Of course I have no real basis of comparison. For all I know it may be the same if you truly love yourself. I don’t know? I would like to think it is a series of warm loving feelings over and over. Every time someone passes you, another feeling of warm loving kindness. Who knows?

What I do know is, that is what I would like others to experience when they pass me.

Sangha

Buddha, Dharma , Sangha The three jewels  and man are they the three jewels for a reason. I say this because I am often reminded of this fact. Take Sangha I started out in the Theravada school of Buddhism. It is what first made since to me. I liked this idea of shutting up sitting down and meditating to uncover and clear away the delusion from my heart.  I liked the fact at least from my limited view at the time that there was not a lot of ritual in it. There was a lot of emphasis on quiet meditation and the four noble truths and the eight fold path. I had a few friends that where of the Vajrayana school. I often would go to The Sakya monastery in Seattle to meditate and do Chenrezi practice. Never really committing to being one school of Buddhism or another, To me Dharma is Dharma it all came from one source there are just many different roads to the same ends. Or so I thought time went on and I kept up with the Sakya I really enjoyed the chanting, the mantra, and the visuals to me it seemed to prepare my mind somehow make it more fertile in a way for the teachings and for my meditation.
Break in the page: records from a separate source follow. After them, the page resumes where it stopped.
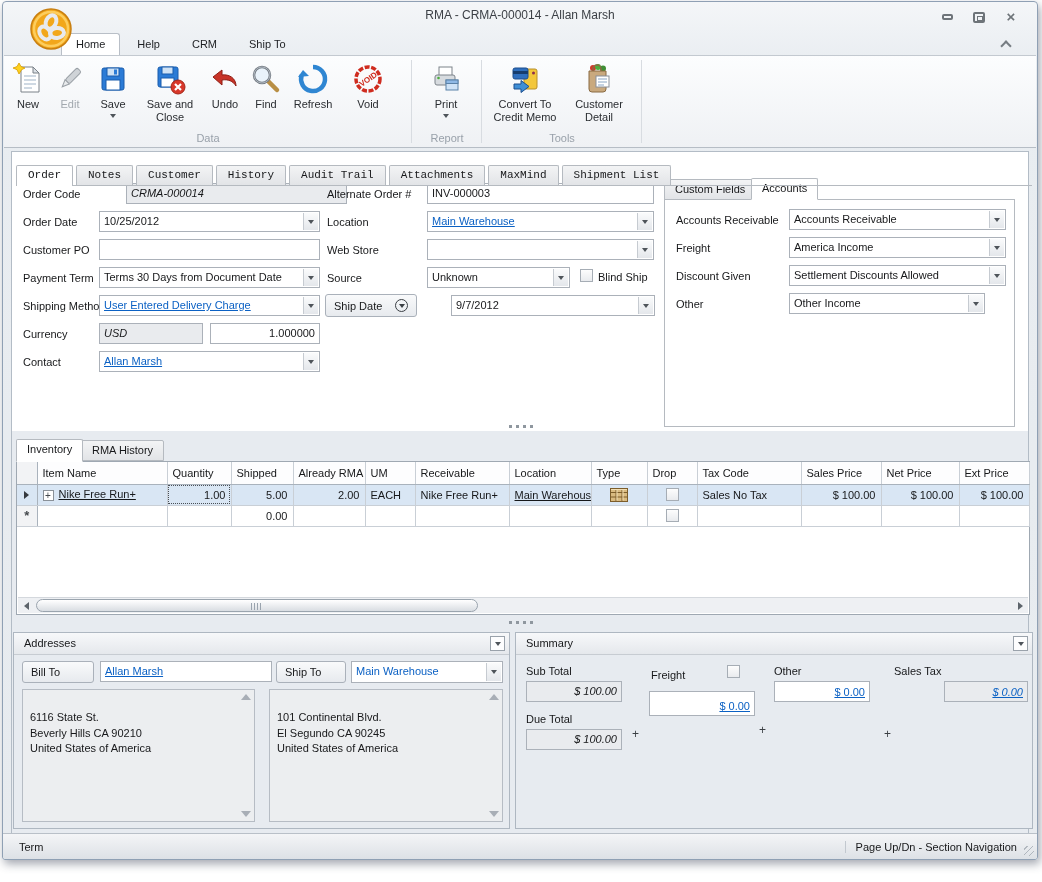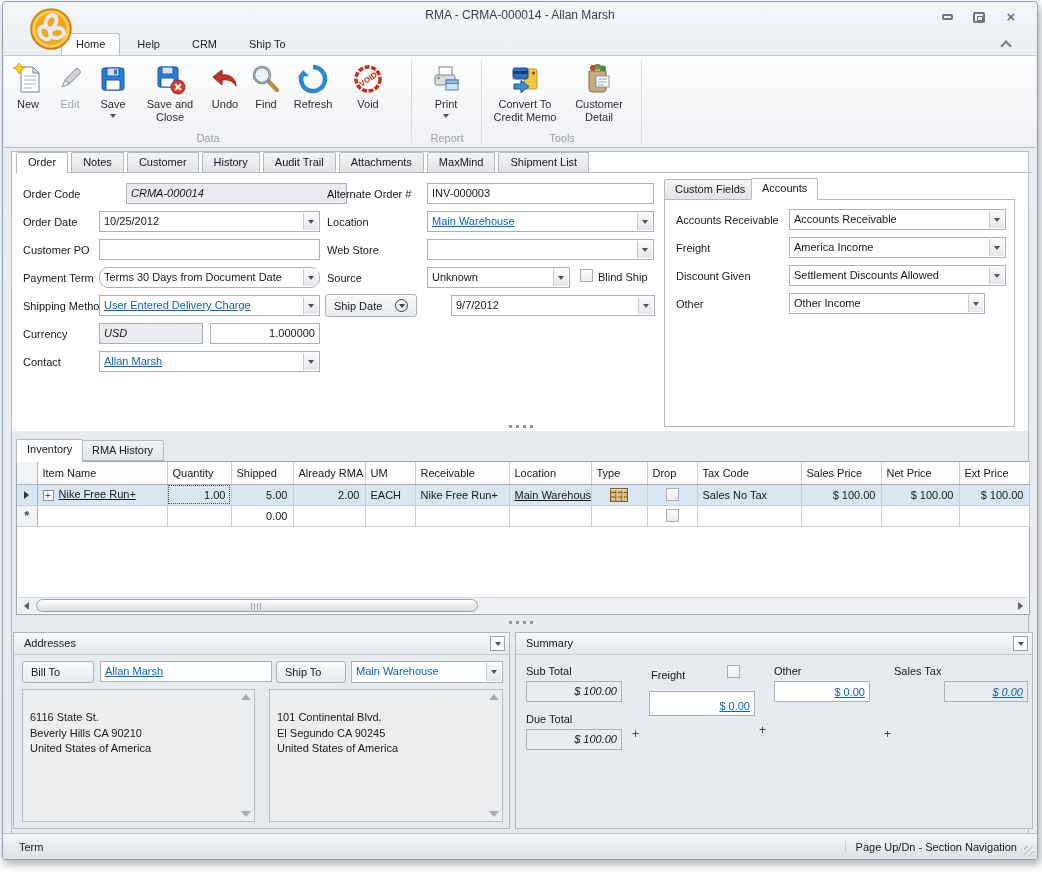--- a/index.html
+++ b/index.html
@@ -45,7 +45,7 @@
   .main { position:absolute; left:8px; right:8px; top:149px; bottom:26px; background:#fff; border:1px solid #b3bcc6; }
 
   
-  .doctabs { position:absolute; left:13px; top:150px; width:1016px; height:21px; border-bottom:1px solid #b5bac0; display:flex; z-index:4; }
+  .doctabs { position:absolute; left:13px; top:163px; width:1016px; height:21px; border-bottom:1px solid #b5bac0; display:flex; z-index:4;font-family:Liberation Mono, monospace; }
   .dtab { padding:3px 11px; margin-right:3px; background:linear-gradient(#f3f4f5,#e2e4e7); border:1px solid #b5bac0; border-bottom:none; border-radius:2px 2px 0 0; white-space:nowrap; }
   .dtab.active { background:#fff; position:relative; margin-bottom:-1px; padding-bottom:4px; }
   .accel::first-letter { text-decoration:underline; }

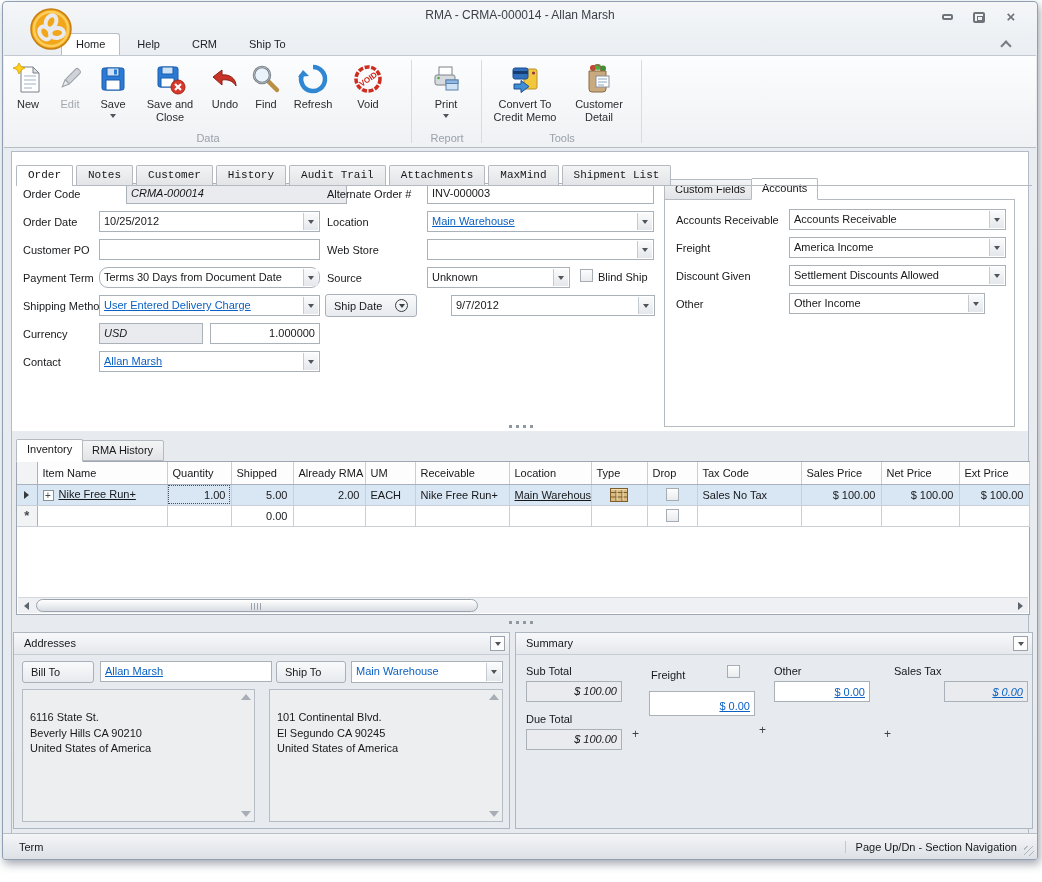--- a/index.html
+++ b/index.html
@@ -314,7 +314,7 @@
     </div>
 
   <div class="lbl" style="left:20px;top:270px;">Payment Term</div>
-  <div class="combo" style="left:96px;top:265px;width:221px;border-radius:9px;">
+  <div class="combo" style="left:96px;top:265px;width:221px;">
     <div class="v">Terms 30 Days from Document Date</div>
       <div class="dd">
         <i></i>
I took refuge there with H.H. Jigdal Dagchen Sakya and continued my weekly practice of Chenrezi sometimes I would show up for a Puja,  Still not putting myself all in and not really identifying with that Sangha. It was odd because if you had come to my house during that time and looked at my practice space it looked like a Tibetan monastery with thangkas brocade and bowls everywhere.

My practice at home stayed pretty steady mindfulness meditation. Then I heard about ngondro the preliminary practices of this tradition. Something about this idea resonated deeply in me. The night after I had heard about ngondro I had a dream about someone reading me the Bardo Thodol. I remember waking up with a feeling of no time to lose. I knew I had this perfect boat to help me and other beings out of the sea of Samsara and I felt as if I was wasting it.
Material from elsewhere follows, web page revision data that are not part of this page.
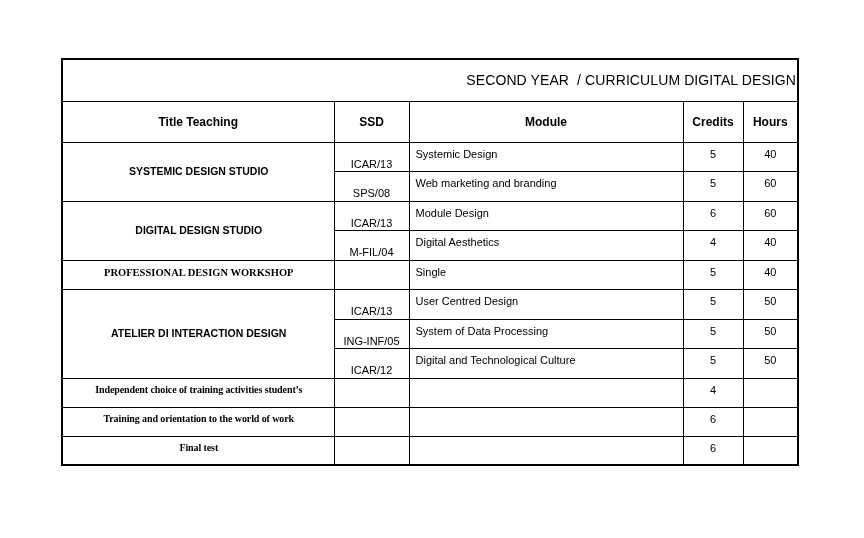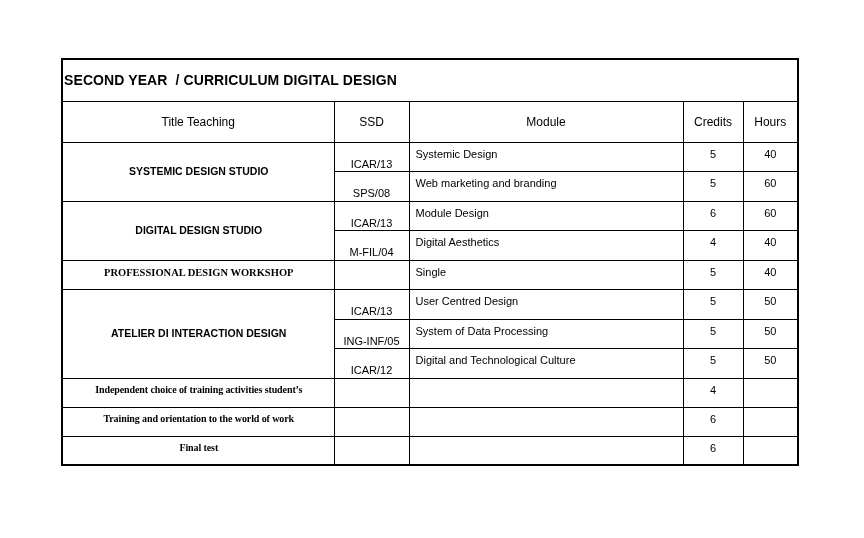--- a/index.html
+++ b/index.html
@@ -34,9 +34,9 @@
   }
   tr.title-row { height: 42px; }
   td.title-cell {
-    text-align: left;
+    text-align: right;
     vertical-align: middle;
-    font-weight: bold;
+    font-weight: normal;
     font-size: 14px;
     letter-spacing: 0.1px;
     white-space: pre-wrap;

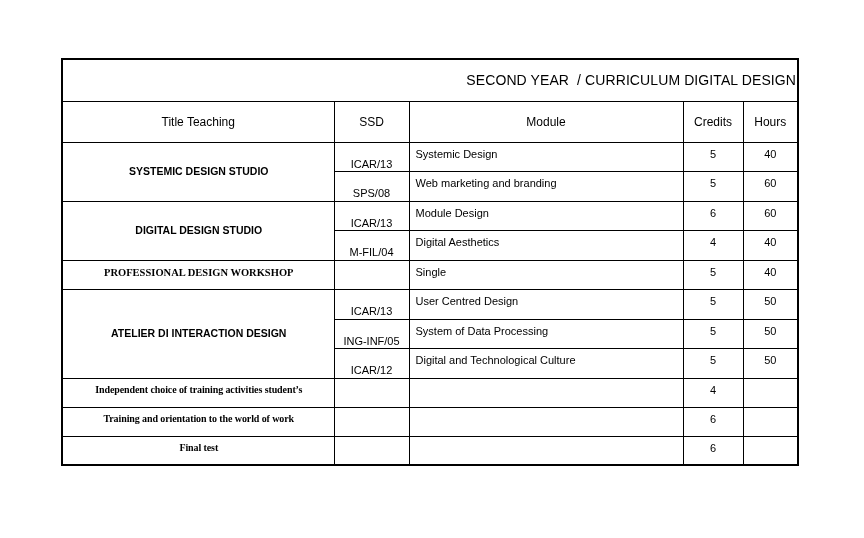--- a/index.html
+++ b/index.html
@@ -46,7 +46,7 @@
   th.col-h {
     text-align: center;
     vertical-align: middle;
-    font-weight: normal;
+    font-weight: bold;
     font-size: 12px;
     padding: 0 2px;
   }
I told my friend about all this and she got me the book on the practices of ngondro from the sakya and went over how to do them. I started them as they can take years to complete. Over the next two years I did my practices on and off with no real resolve. It was not until I made a resolve to finish my practices in a very timly manner that I started daily practices of ngondro.

Now the more practices I did habitually the more I started to see the reasoning behind them and the more the path of Vajrayana started to unfold and make since to me. The more effort I put in the more Dharma bloomed in my mind. My view was adjusting and I knew this was my Sangha this was my school. I went to a Talk by  H.E. Garchen Rinpoche a man who upon sight made me realize the truth behind Guru devotion a practice which up until that point I had an aversion to, due to my incorrect view. However merely upon seeing this great man I was put in an environment that had the correct causes and conditions for that view to be corrected.  He said that it is our Karma that brings us to our practice not the other way around. That is my past lives the actions and practice in them is what has shaped my mind to be the vessel for the dharma I am to carry in this lifetime. Upon hearing that I knew it was truth. There was no need to explain no examples needed I just knew it was truth when I heard it.

So even though it’s all one dharma I found at least for me some roads are better to walk then others. Some ways of teaching and preparing my mind move me more than others. This does not mean one school or tradition is better worse or indifferent than any other it just means that my cup seems to hold this one better than others.

I have been given a great opportunity I have achieved precious human birth I have encountered the dharma I have access to not just one great teacher but three and I have a Sakya linage monastery not more than 20 minutes away from me. I am very grateful that I get to practice this profound path for the benefit of all beings.